People often ask me, “How is your department able to manage so many machines with such a small number of sysadmins?” The answer is that my basic philosophy of large-scale system administration is “keep things simple”. Complexity is the enemy. It almost always means more system management overhead and more failures. It's fairly straightforward for a single experienced Linux sysadmin to single-handedly manage a cluster of a thousand machines, as long as all of the systems are identical (or nearly identical). Start throwing in one-off servers with custom partitioning or additional NICs, and things start to become more difficult, and the number of sysadmins required to keep things running starts to increase.

An arsenal of weapons in the form of a complete box of system administration tools and techniques is vital if you plan to manage a large Linux environment effectively.
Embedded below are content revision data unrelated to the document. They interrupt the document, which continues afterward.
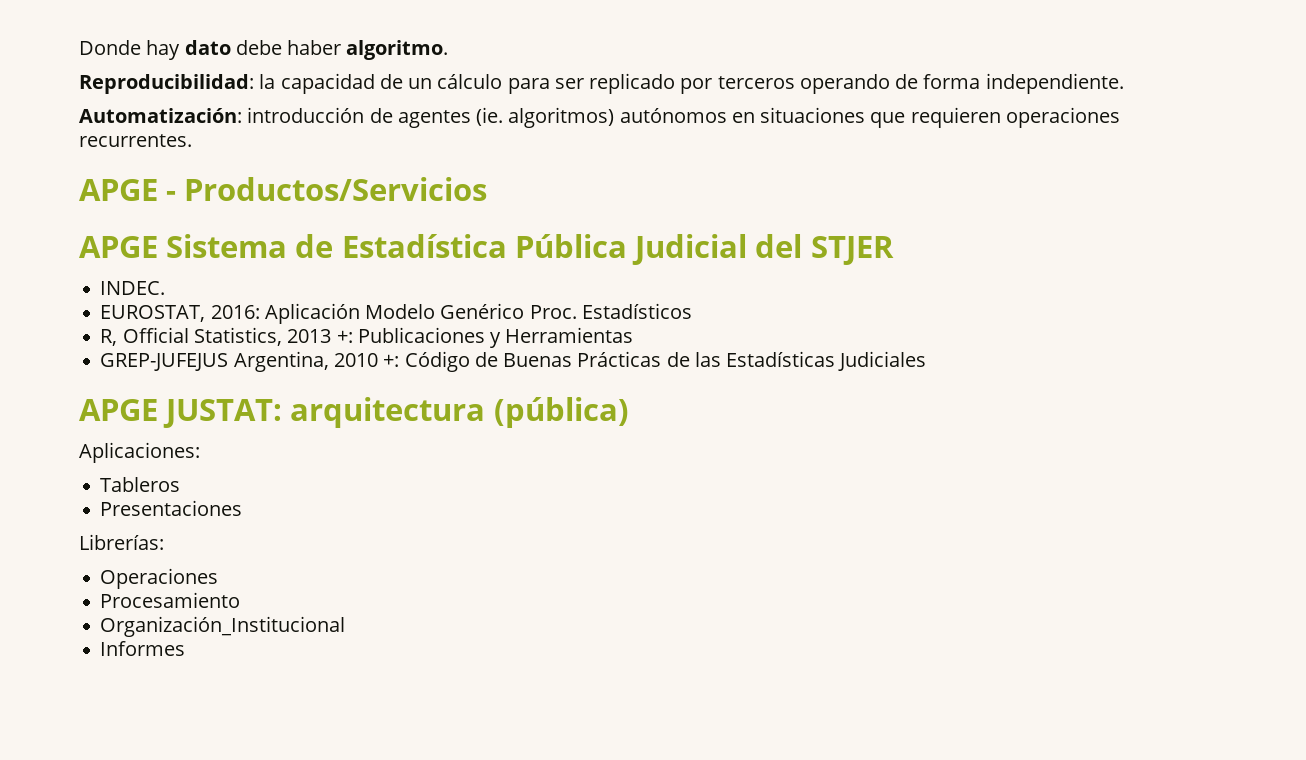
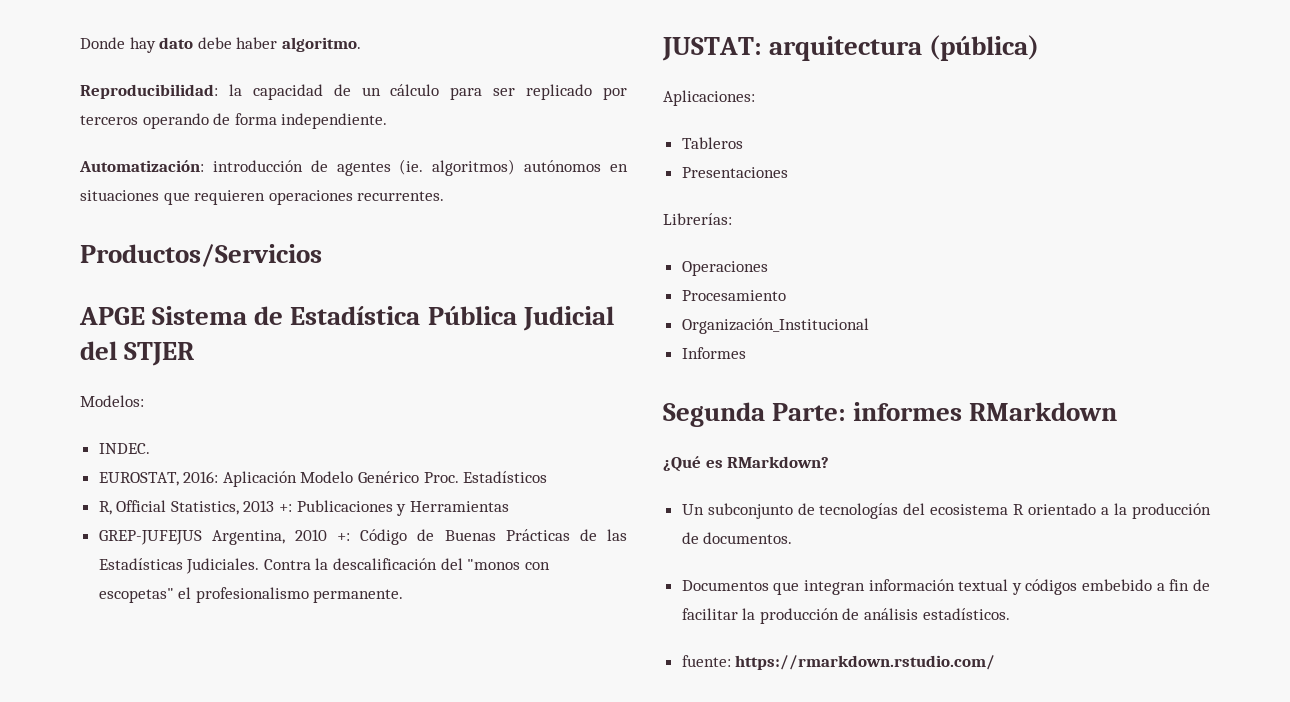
[79,179,177,201] APGE - -> (445, 196) none
(894, 250) none -> [80,395,144,407] // Modelos:
[838,351,927,371] [79,399,158,421] Judiciales // APGE -> [186,558,550,574] [98,587,404,603] Judiciales. Contra la descalificación del "monos con escopetas" el profesionalismo permanente. //
(186, 648) none -> [663,402,1118,427] [663,456,830,472] [681,503,1211,519] [681,532,793,544] [681,579,1210,595] [681,608,1010,624] [681,655,996,670] // Segunda Parte: informes RMarkdown // ¿Qué es RMarkdown? // Un subconjunto de tecnologías del ecosistema R orientado a la producción de documentos. // Documentos que integran información textual y códigos embebido a fin de facilitar la producción de análisis estadísticos. // fuente: https://rmarkdown.rstudio.com/

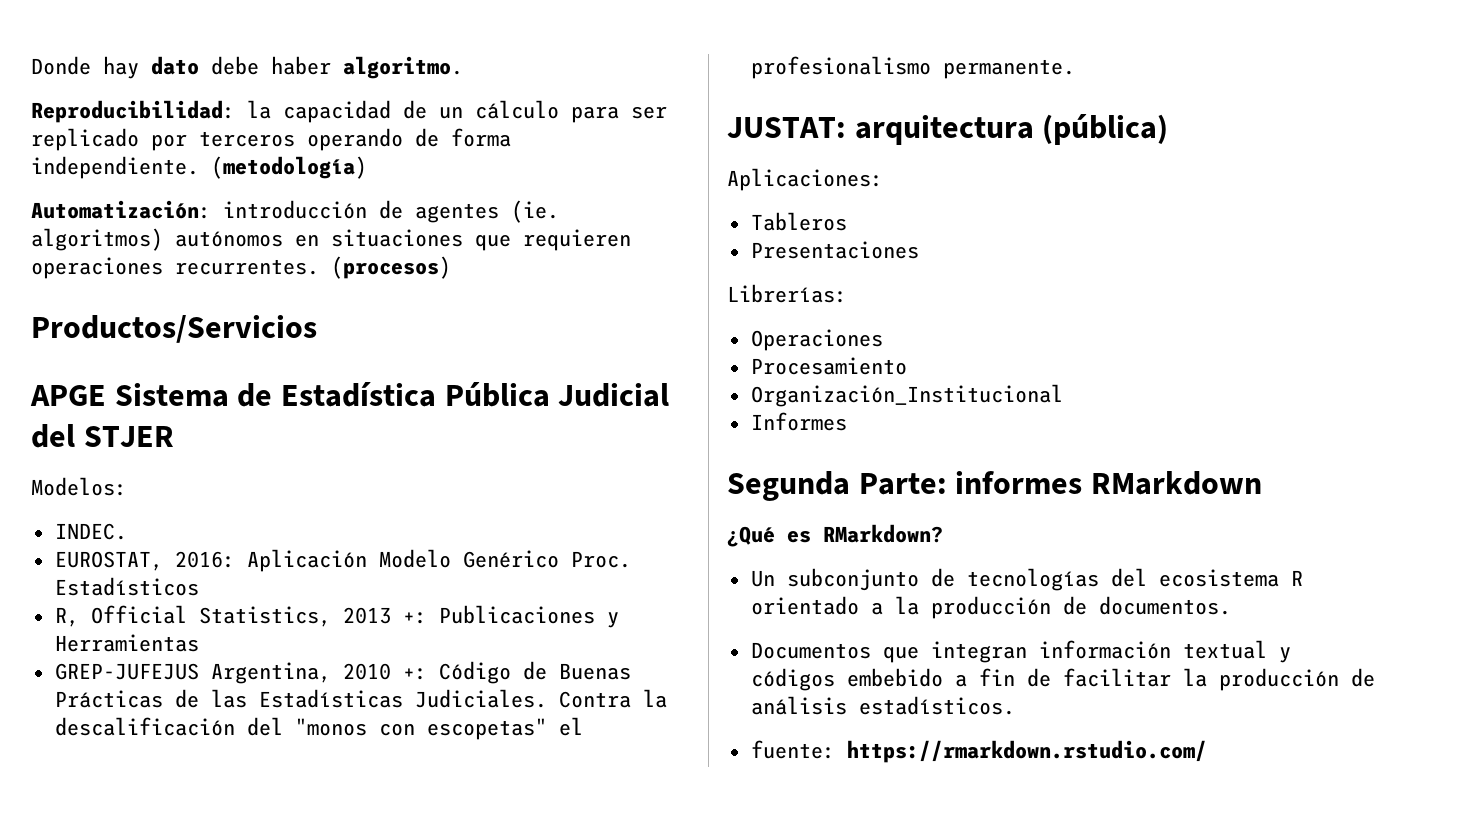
(388, 121) none -> [211,156,367,179] (metodología)
(445, 196) none -> [331,256,451,279] (procesos)

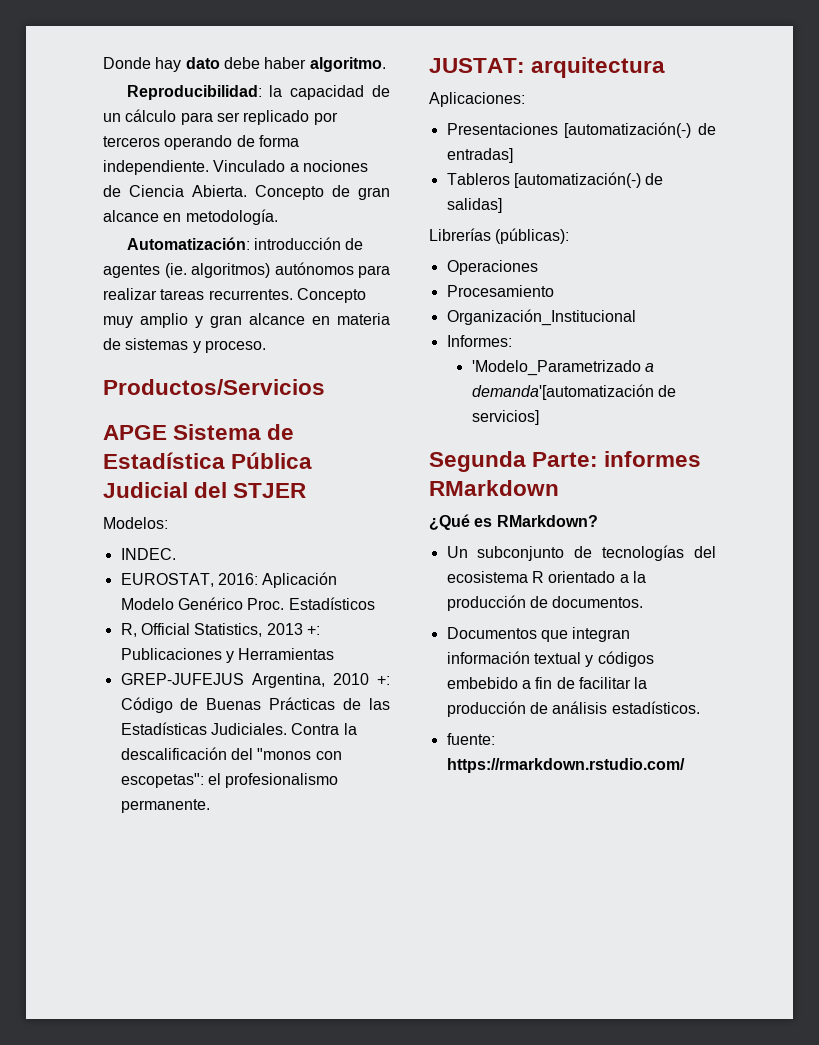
[211,156,367,179] (metodología) -> [213,160,368,172] [103,185,390,200] [103,209,278,225] Vinculado a nociones de Ciencia Abierta. Concepto de gran alcance en metodología.
[295,229,631,251] [31,256,451,279] en situaciones que requieren operaciones recurrentes. (procesos) -> [358,265,390,278] [103,288,366,303] [103,313,390,328] [103,338,266,353] para realizar tareas recurrentes. Concepto muy amplio y gran alcance en materia de sistemas y proceso.
[426,718,547,740] escopetas" -> [120,773,204,788] escopetas":
[1042,114,1169,145] (pública) -> (666, 67) none
[750,212,847,231] [750,241,919,259] [727,284,847,303] [750,329,883,351] [750,357,907,375] [750,384,1063,407] [750,412,847,431] Tableros // Presentaciones // Librerías: // Operaciones // Procesamiento // Organización_Institucional // Informes -> [446,122,716,138] [446,148,513,163] [446,172,664,188] [446,198,502,213] [429,228,570,244] [446,260,538,275] [446,285,554,297] [446,309,636,326] [446,335,512,347] [471,360,654,376] [471,384,676,400] [471,410,539,425] Presentaciones [automatización(-) de entradas] // Tableros [automatización(-) de salidas] // Librerías (públicas): // Operaciones // Procesamiento // Organización_Institucional // Informes: // 'Modelo_Parametrizado a demanda'[automatización de servicios]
In the past, you probably would be forced to roll your own large-scale system administration utilities. The good news is that compared to five or six years ago, many open-source applications now make managing even large clusters relatively straightforward.

Monitoring

System administrators know that monitoring is essential. I think Linux sysadmins especially have a natural tendency to be concerned with every possible aspect of their systems. We love to watch the number of running processes, memory consumption and network throughput on all our machines, but in the world of large-scale system administration, this mindset can be a liability. This is especially true when it comes to alerting. The problem with alerting on every potential hiccup is that you'll either go insane from the constant flood of e-mail and pages, or even worse, you'll start ignoring the alerts. Neither of those situations is desirable. The solution? Configure your monitoring system to alert only on actionable conditions—things that cause an interruption in service. For every monitoring check you enable, ask yourself “What action must be taken if this check triggers an alert?” If the answer is “nothing”, it's probably better not to enable the check.

I think it's smart to differentiate monitoring further into critical and noncritical alerts. E-mail and pager alerts should be reserved for things that require immediate action—for example, important systems that aren't pingable, full filesystems, degraded RAIDs and so on. Noncritical things, like NIS timeouts, instead should be displayed on a Web page that can be viewed when you get back from lunch. Also consider writing checks that automatically correct whatever condition they are monitoring. Instead of your script sending you an e-mail when Apache dies, why not have it try restarting httpd automatically? If you go the auto-correcting “self-healing” route, I'd recommend logging whatever action your script takes so you can troubleshoot the failure later.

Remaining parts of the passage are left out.